▶ What to work on
Leave out the pictures and give back all the entries exactly as written.

▶ Records provided
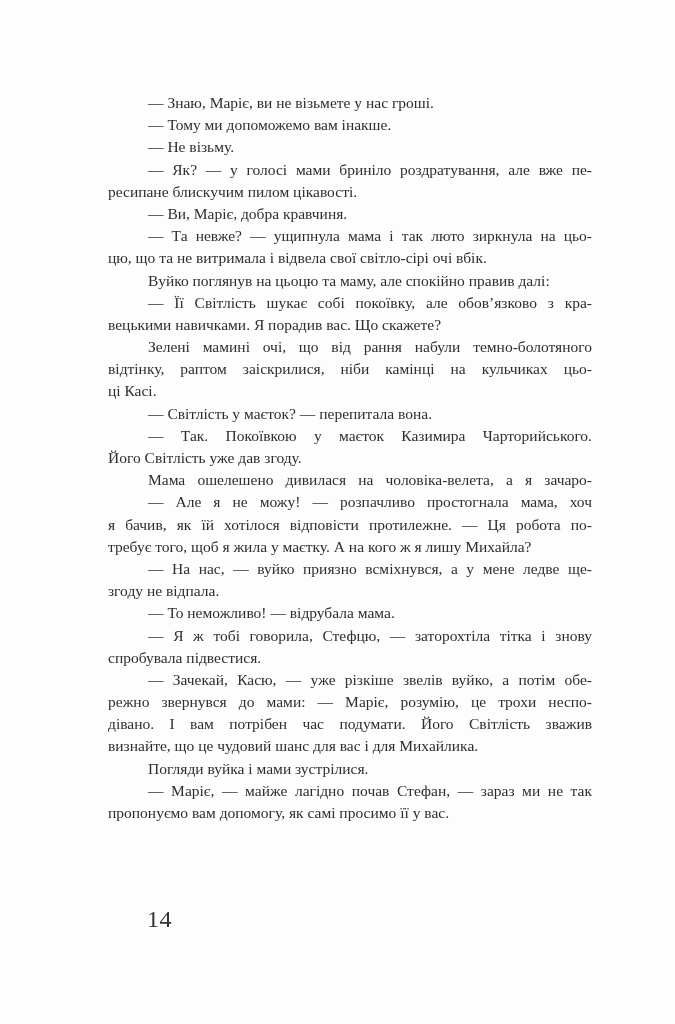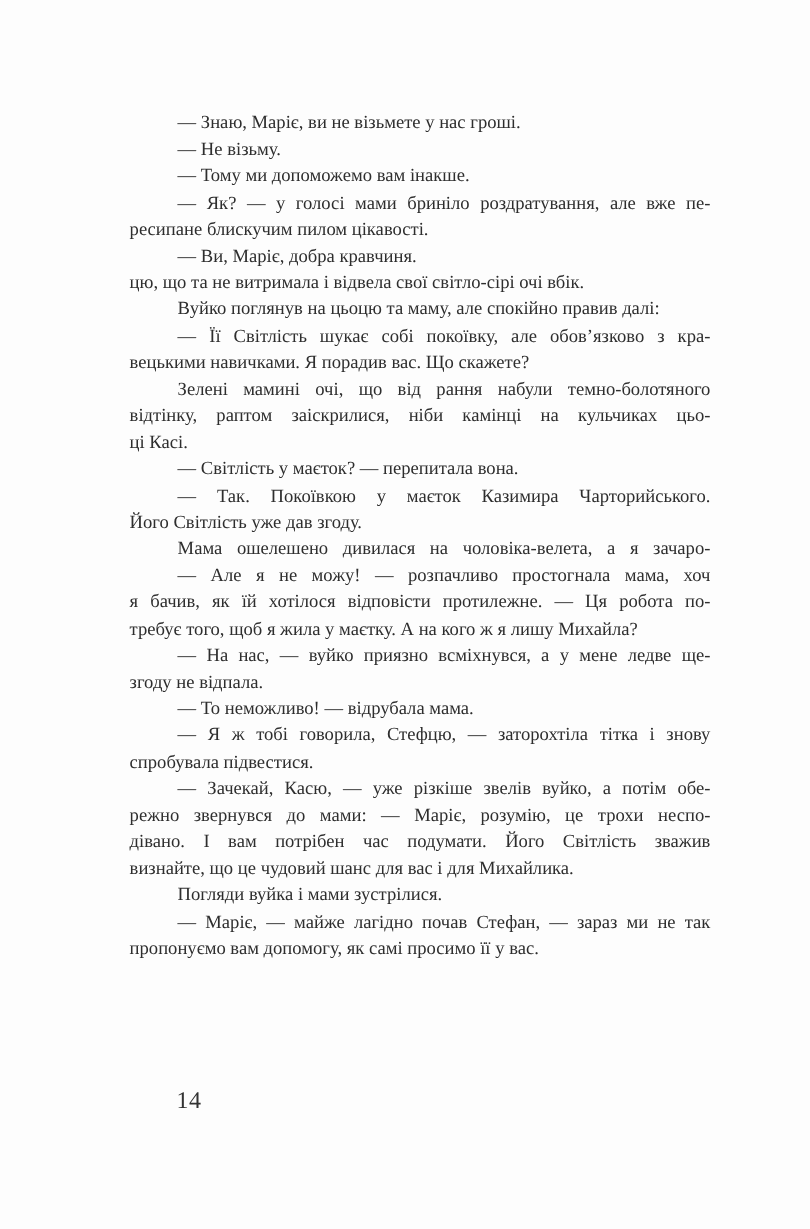"— Не візьму." div.para { order: before "— Тому ми допоможемо вам" -> after "— Тому ми допоможемо вам" }
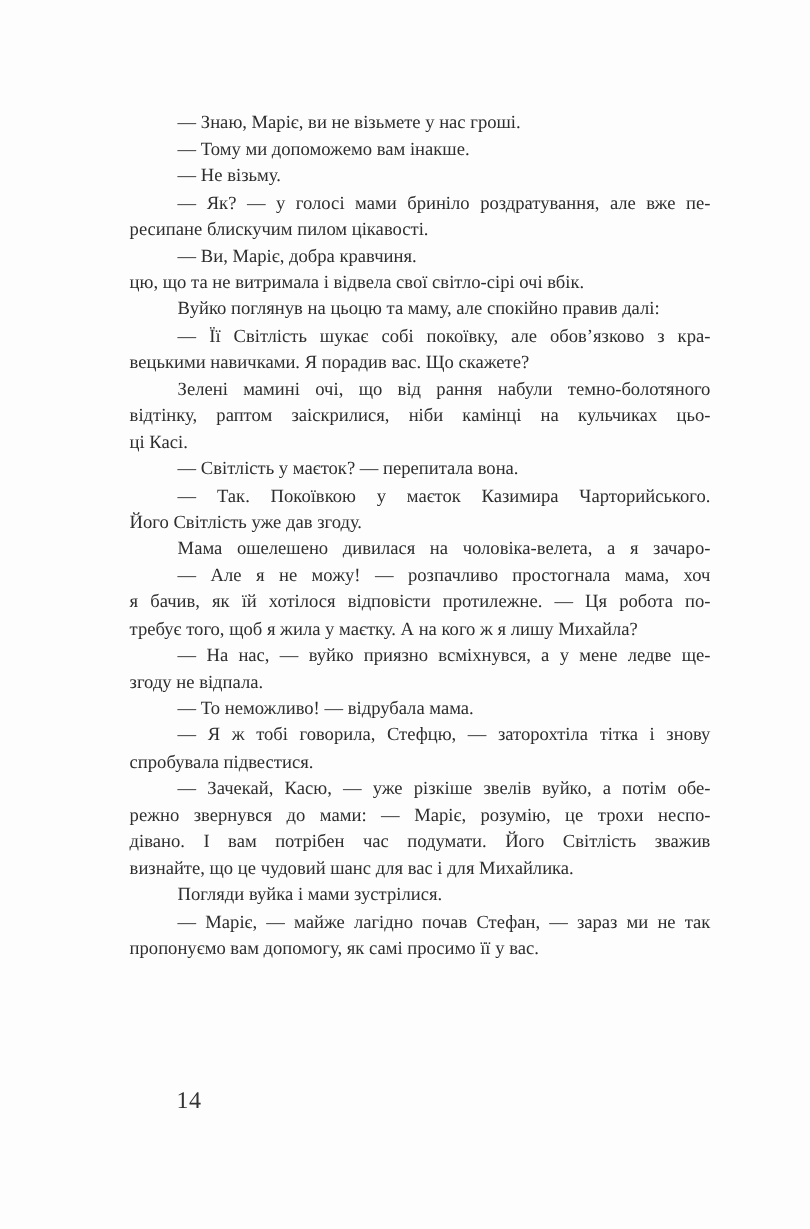"— Та невже? — ущипнула" div.line { html: none -> <div>— Та невже? — ущипнула мама і так люто зиркнула на цьо-</div> }
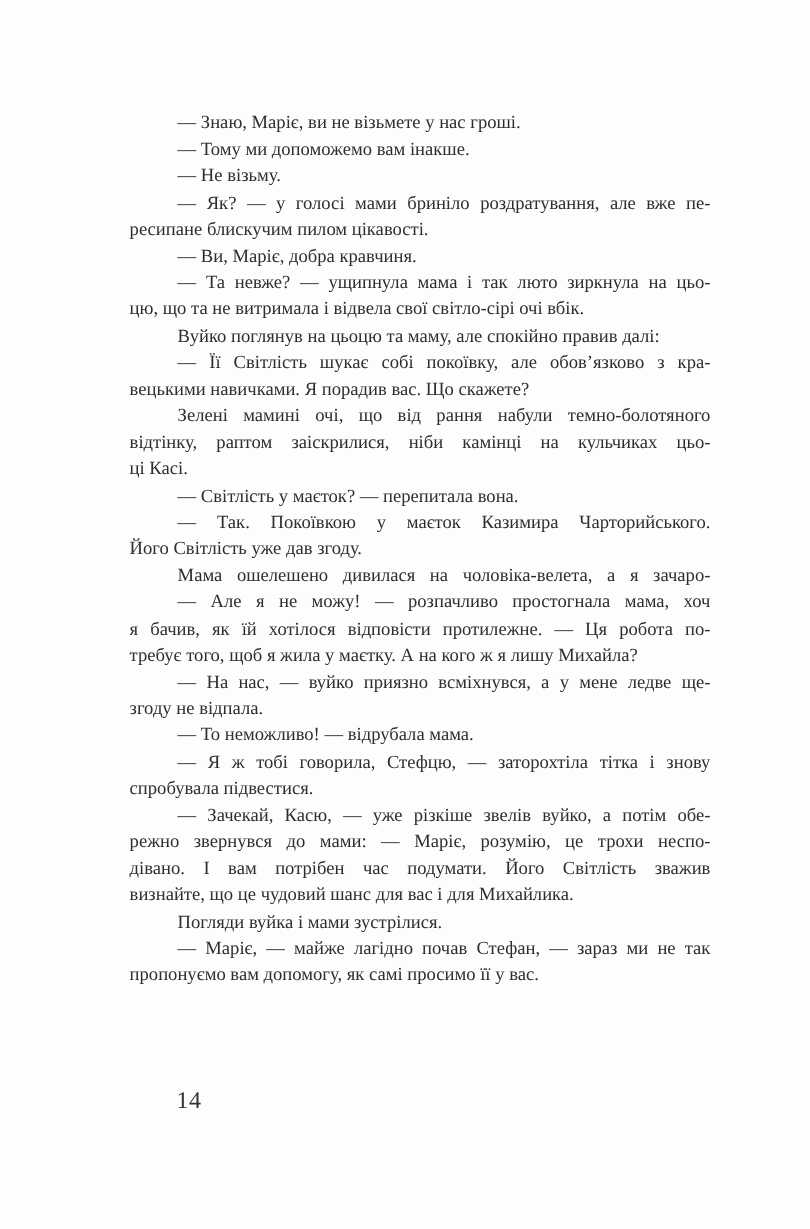"14" .page-number { font-size: 20px -> 24px }
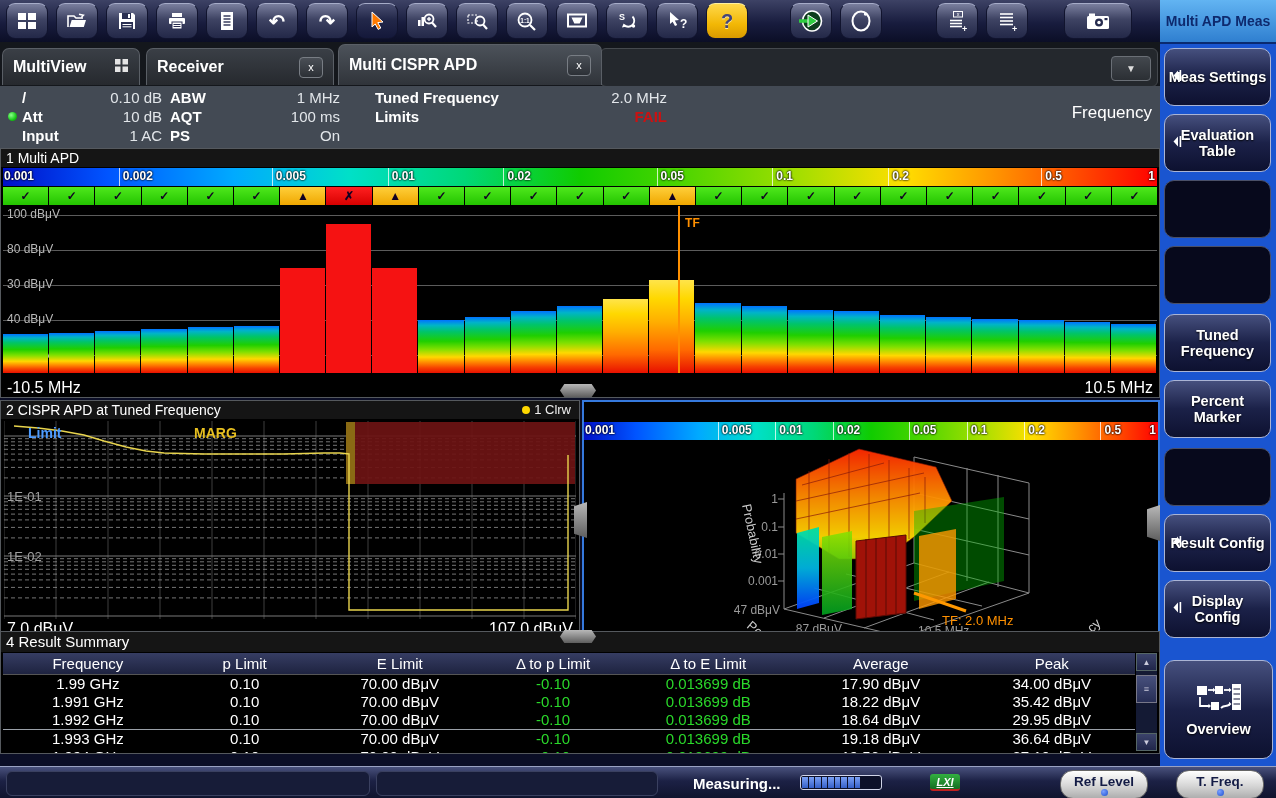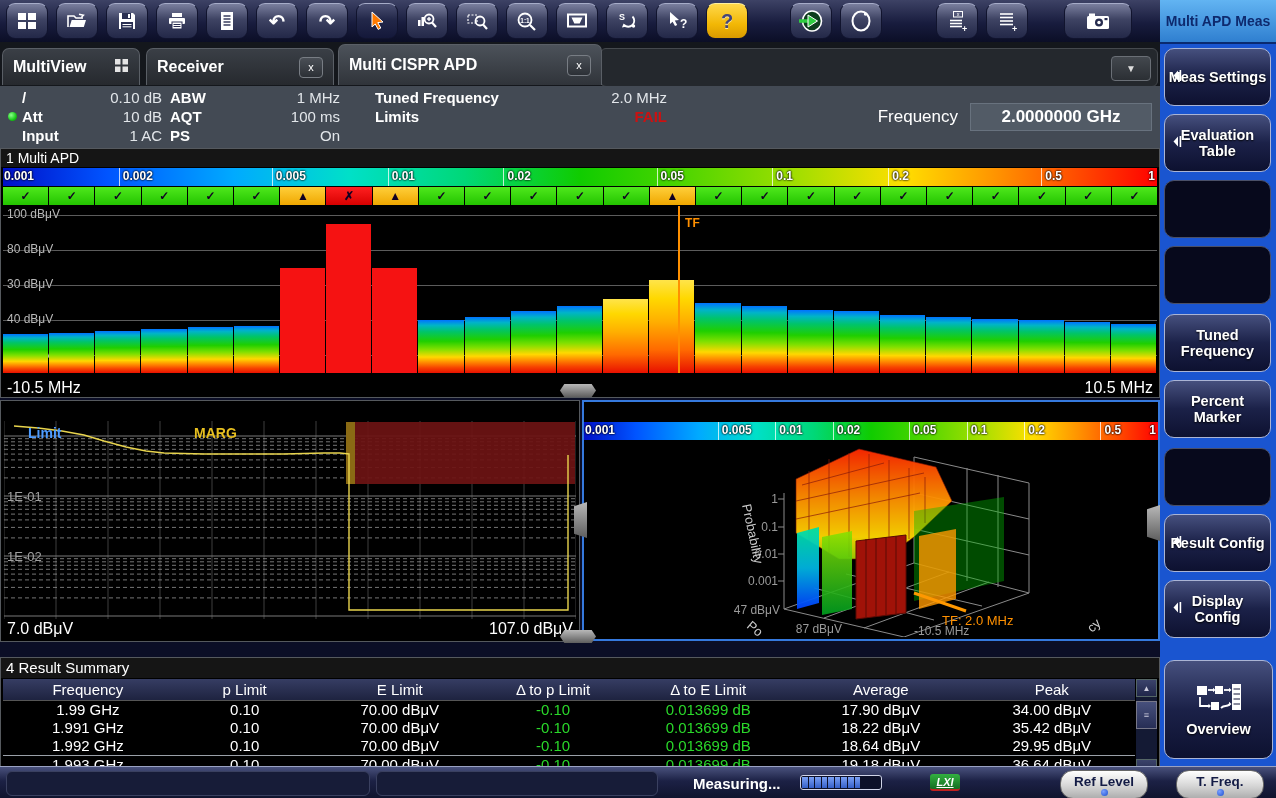"2.0000000 GHz" span { html: <span>2.0000000 GHz</span> -> none }
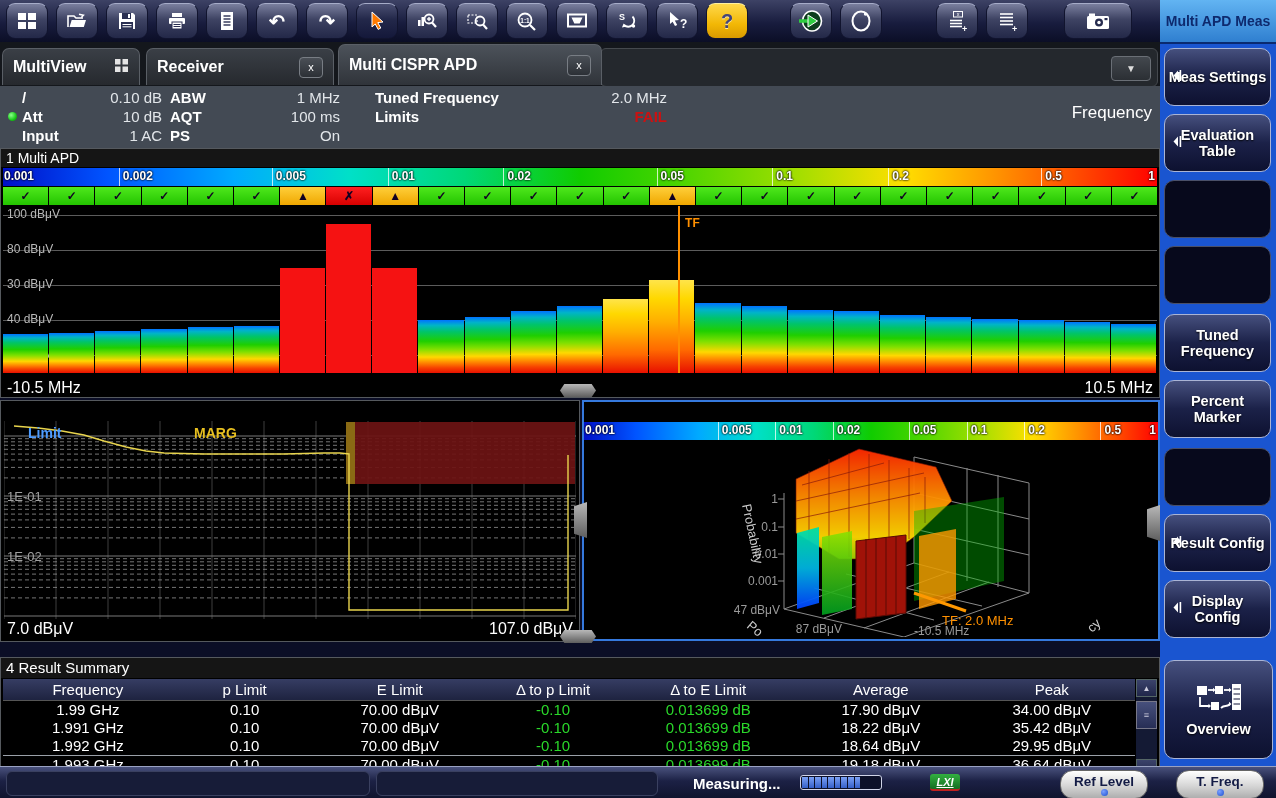"2 CISPR APD at Tuned" div.win-title { html: none -> <div> <span>2 CISPR APD at Tuned Frequency</span> <span> <span></span> <span>1 Clrw</span> </span> </div> }
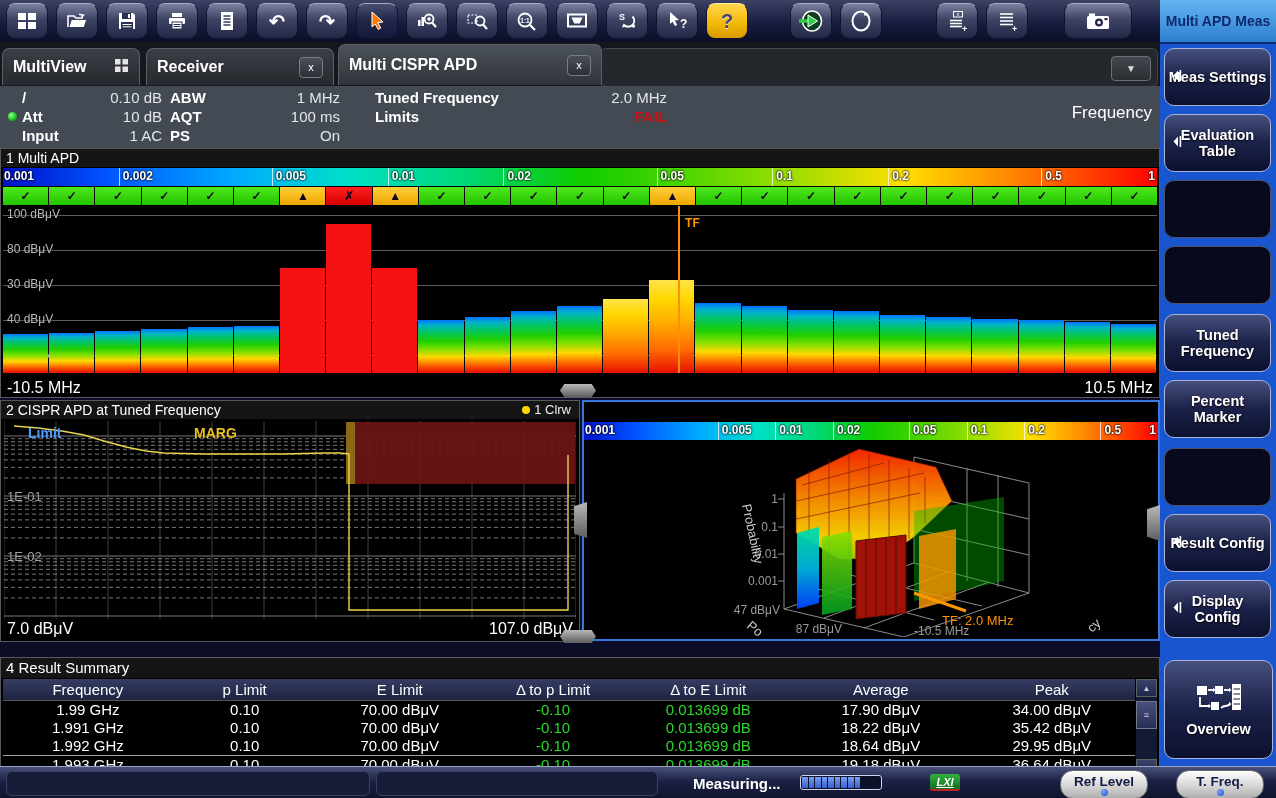"4 Result Summary" #win4 { top: 657px -> 631px }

▶ Output for this exercise
"— Не візьму." div.para { order: before "— Тому ми допоможемо вам" -> after "— Тому ми допоможемо вам" }
"— Та невже? — ущипнула" div.line { html: none -> <div>— Та невже? — ущипнула мама і так люто зиркнула на цьо-</div> }
"14" .page-number { font-size: 20px -> 24px }
"2.0000000 GHz" span { html: <span>2.0000000 GHz</span> -> none }
"2 CISPR APD at Tuned" div.win-title { html: none -> <div> <span>2 CISPR APD at Tuned Frequency</span> <span> <span></span> <span>1 Clrw</span> </span> </div> }
"4 Result Summary" #win4 { top: 657px -> 631px }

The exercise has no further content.